Height ofValue-related structural parameters are subjected to a physical test, so that the dynamic characteristic prediction precision of the structural dynamic model can be effectively improved, and therefore an error threshold value can be set for setting the dynamic characteristic higher than the error threshold valueThe value is defined as highValue so that high can be obtainedThe structural parameters corresponding to the values reuse the structural dynamics model to carry out deviation evaluation of the action characteristic prediction result, and the height is determinedWhether the structural parameter corresponding to the value can be used as the key parameter, if highThe structural parameter corresponding to the value can not be taken as a key parameter, and the error threshold value can be relatively reduced to be higher than the error threshold valueThe number of values increases, i.e. is highThe number of values increases, and is correspondingly highAnd increasing the quantity of the structural parameters corresponding to the values, and then, carrying out deviation evaluation on the action characteristic prediction result by reusing the structural dynamics model until the key parameters are determined.

The key parameters have the same attributes as parameters in the category A, the key parameters are expressions in key structural characteristics of the aircraft and key focus points of the aircraft modal test, and the accuracy of dynamic characteristic prediction results output by the structural dynamics model after the key parameters are changed from the category A to the category C is improved, so that the dynamic characteristics of the aircraft can be more accurately described by the modal test performed by using the key parameters.

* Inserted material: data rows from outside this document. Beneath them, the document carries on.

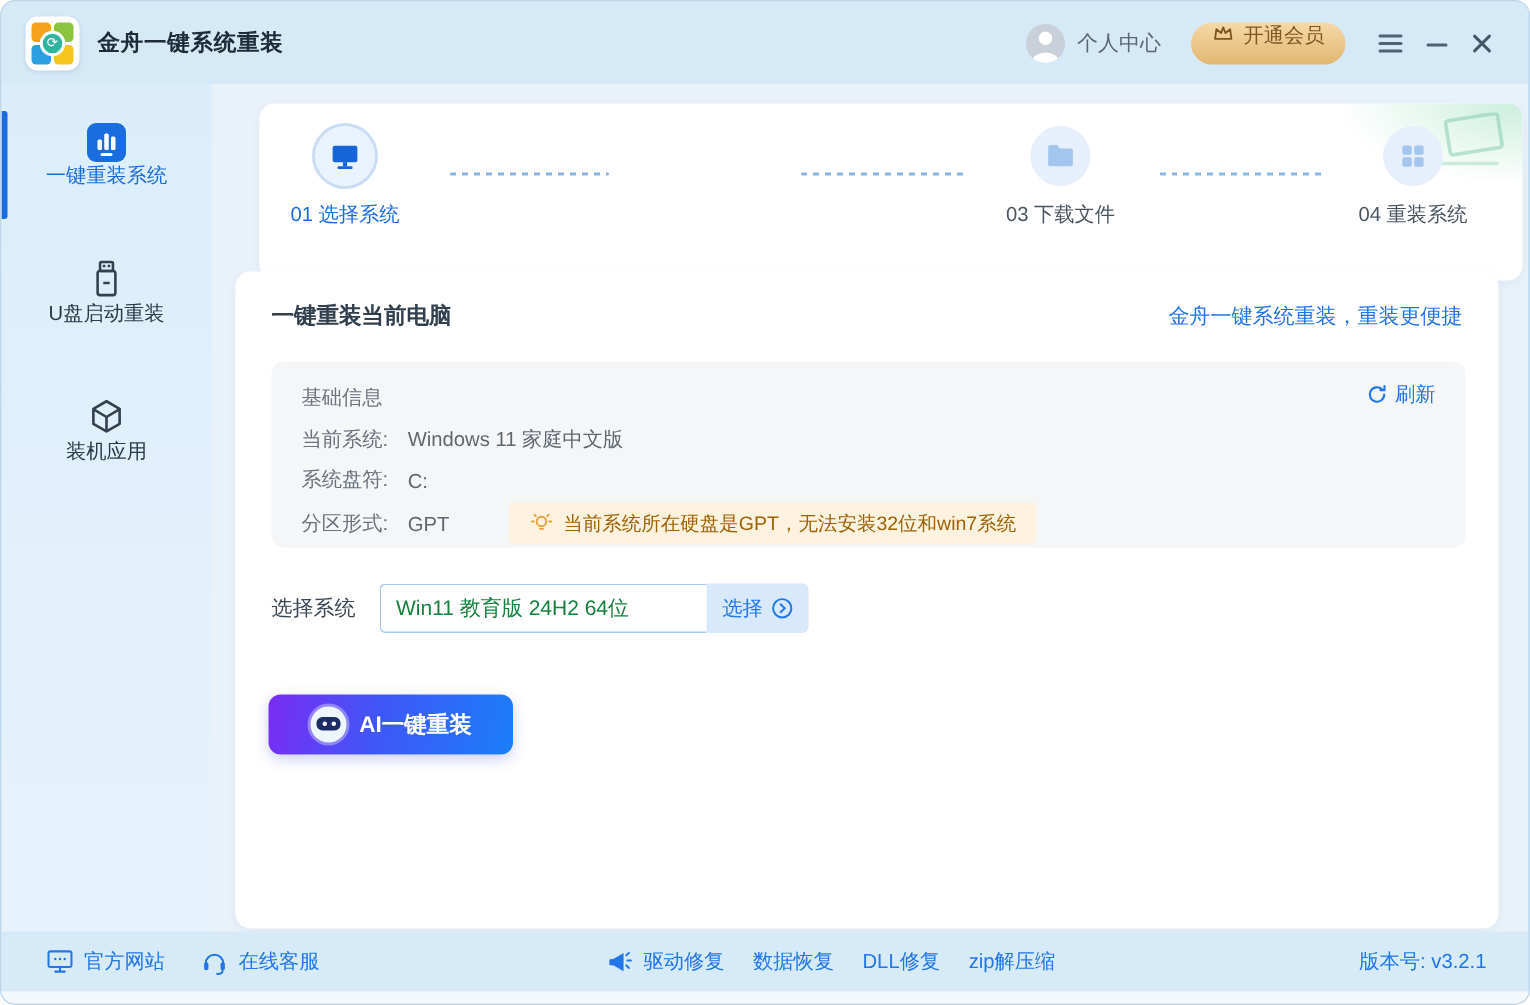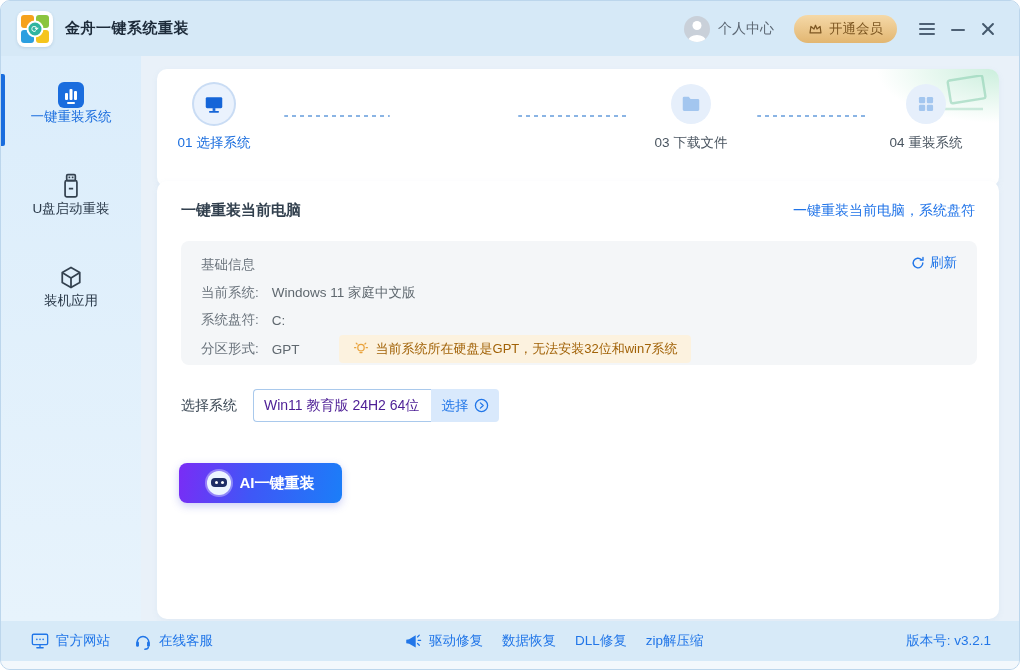--- a/index.html
+++ b/index.html
@@ -38,21 +38,21 @@
   .app-title { font-size: 15px; font-weight: bold; color: #1d2b3a; margin-left: 12px; letter-spacing: .5px; }
   .tb-right { display: flex; align-items: center; }
   .user-center { display: flex; align-items: center; gap: 8px; cursor: pointer; margin-right: 20px; }
   .avatar { width: 26px; height: 26px; border-radius: 50%; background: #c9d0d9; position: relative; overflow: hidden; }
   .avatar::before { content: ''; position: absolute; top: 5px; left: 50%; transform: translateX(-50%); width: 9px; height: 9px; border-radius: 50%; background: #fff; }
   .avatar::after { content: ''; position: absolute; bottom: -5px; left: 50%; transform: translateX(-50%); width: 18px; height: 12px; border-radius: 50%; background: #fff; }
   .user-center span.txt { font-size: 14px; color: #5c6773; }
   .vip-btn {
     height: 28px; padding: 0 14px; border: none; border-radius: 15px;
     background: linear-gradient(180deg, #f5d9a8, #e2b671);
-    color: #7d5722; font-size: 13.5px; display: flex; align-items: center; gap: 6px;
+    color: #7d5722; font-size: 13.5px; display: flex; align-items: flex-start; gap: 6px;
     cursor: pointer; margin-right: 22px; font-family: inherit;
   }
   .win-ctrls { display: flex; align-items: center; gap: 16px; }
   .menu-icon { display: flex; flex-direction: column; gap: 3px; width: 16px; cursor: pointer; padding: 2px 0; }
   .menu-icon i { height: 2px; background: #4e6175; border-radius: 1px; }
   .min-icon { width: 14px; height: 14px; position: relative; cursor: pointer; }
   .min-icon::before { content: ''; position: absolute; left: 0; right: 0; top: 7px; height: 2px; background: #4e6175; border-radius: 1px; }
   .close-icon { width: 14px; height: 14px; position: relative; cursor: pointer; }
   .close-icon::before, .close-icon::after {
     content: ''; position: absolute; left: -1px; top: 6px; width: 16px; height: 2px;
@@ -71,21 +71,21 @@
   }
   .side-item .lbl { font-size: 13.5px; color: #2b3a4a; }
   .side-item.active .lbl { color: #1a6dde; }
   .active-bar {
     position: absolute; left: 0; top: -8px; width: 4px; height: 72px;
     background: #1a6dde; border-radius: 0 2px 2px 0;
   }
   
   .content { position: absolute; left: 140px; top: 55px; right: 0; bottom: 48px; }
   .card { background: #fff; border-radius: 10px; box-shadow: 0 2px 6px rgba(120,150,190,.08); }
-  .steps-card { position: absolute; left: 16px; top: 13px; width: 842px; height: 118px; overflow: hidden; }
+  .steps-card { position: absolute; left: 32px; top: 13px; width: 842px; height: 118px; overflow: hidden; }
   .steps-deco {
     position: absolute; right: 0; top: 0; width: 210px; height: 80px;
     background: radial-gradient(ellipse 170px 75px at 100% 0%, rgba(125,214,169,.40), rgba(125,214,169,0) 72%);
   }
   .steps-deco svg { position: absolute; right: 12px; top: 6px; opacity: .5; }
   .step { position: absolute; top: 15px; width: 120px; display: flex; flex-direction: column; align-items: center; gap: 10px; cursor: pointer; }
   .step .circ {
     width: 40px; height: 40px; border-radius: 50%; background: #e6effb;
     display: flex; align-items: center; justify-content: center;
   }
@@ -117,22 +117,22 @@
   .info-row .val { color: #5f686f; }
   .row1 { top: 43px; } .row2 { top: 70px; } .row3 { top: 94px; }
   .warn-chip {
     display: inline-flex; align-items: center; gap: 7px; margin-left: 26px;
     background: #fcf2df; border-radius: 4px; padding: 5px 14px;
     color: #a16207; font-size: 13px; white-space: nowrap;
   }
   .select-row { position: absolute; left: 24px; top: 208px; display: flex; align-items: center; }
   .select-row .sel-label { font-size: 14px; color: #3a4754; margin-right: 16px; }
   .sys-input {
-    width: 178px; height: 33px; border: 1px solid #a9c9ec; border-right: none;
-    border-radius: 4px 0 0 4px; padding: 14px 10px; font-size: 14px; color: #4c1d95;
+    width: 218px; height: 33px; border: 1px solid #a9c9ec; border-right: none;
+    border-radius: 4px 0 0 4px; padding: 14px 10px; font-size: 14px; color: #15803d;
     background: #fff; outline: none; font-family: inherit;
   }
   .select-btn {
     width: 68px; height: 33px; border: none; background: #d9e9fc;
     border-radius: 0 4px 4px 0; color: #2176e8; font-size: 13.5px;
     display: flex; align-items: center; justify-content: center; gap: 5px;
     cursor: pointer; font-family: inherit;
   }
   .ai-btn {
     position: absolute; left: 22px; top: 282px; width: 163px; height: 40px;
@@ -268,21 +268,21 @@
             <rect x="3.5" y="13" width="7.5" height="7.5" rx="1.5"></rect>
             <rect x="13" y="13" width="7.5" height="7.5" rx="1.5"></rect>
           </svg>
         </span>
         <span class="slabel"><span>04</span> <span>重装系统</span></span>
       </div>
     </section>
 
     <section class="card main-card">
       <h2 class="panel-title">一键重装当前电脑</h2>
-      <span class="panel-subtitle">一键重装当前电脑，系统盘符</span>
+      <span class="panel-subtitle">金舟一键系统重装，重装更便捷</span>
 
       <div class="info-box">
         <span class="info-title">基础信息</span>
         <button class="refresh-btn">
           <svg width="14" height="14" viewBox="0 0 16 16" fill="none" stroke="#2176e8" stroke-width="1.6" stroke-linecap="round">
             <path d="M13.5 8a5.5 5.5 0 1 1-1.7-3.97"></path>
             <path d="M13.7 1.6v3.1h-3.1"></path>
           </svg>
           <span>刷新</span>
         </button>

The structural parameters are the expression of the structural characteristics of the aircraft and the parameters directly expressed in the structural dynamics model, and the modal test attention points are converted into the structural characteristics for evaluating the dynamic characteristics of the aircraft.

The invention carries out structural parameter four classification by utilizing classification double indexes set by prediction accuracy and sensitivity degree of influence on dynamic characteristics, realizes fine design of the modal test by identifying key parameters in the structural parameters, turns the attention point of the modal test from the integral dynamic characteristics to the local characteristics of the structure, can quickly and accurately master the parameters of a structure dynamic model when the structure is locally adjusted, can obtain the dynamic characteristics of a new state by replacing the local model, does not need to carry out the modal test again, and thus, expands the flexibility of the modal test.

The above embodiments are only exemplary embodiments of the present application, and are not intended to limit the present application, and the protection scope of the present application is defined by the claims. Various modifications and equivalents may be made by those skilled in the art within the spirit and scope of the present application and such modifications and equivalents should also be considered to be within the scope of the present application.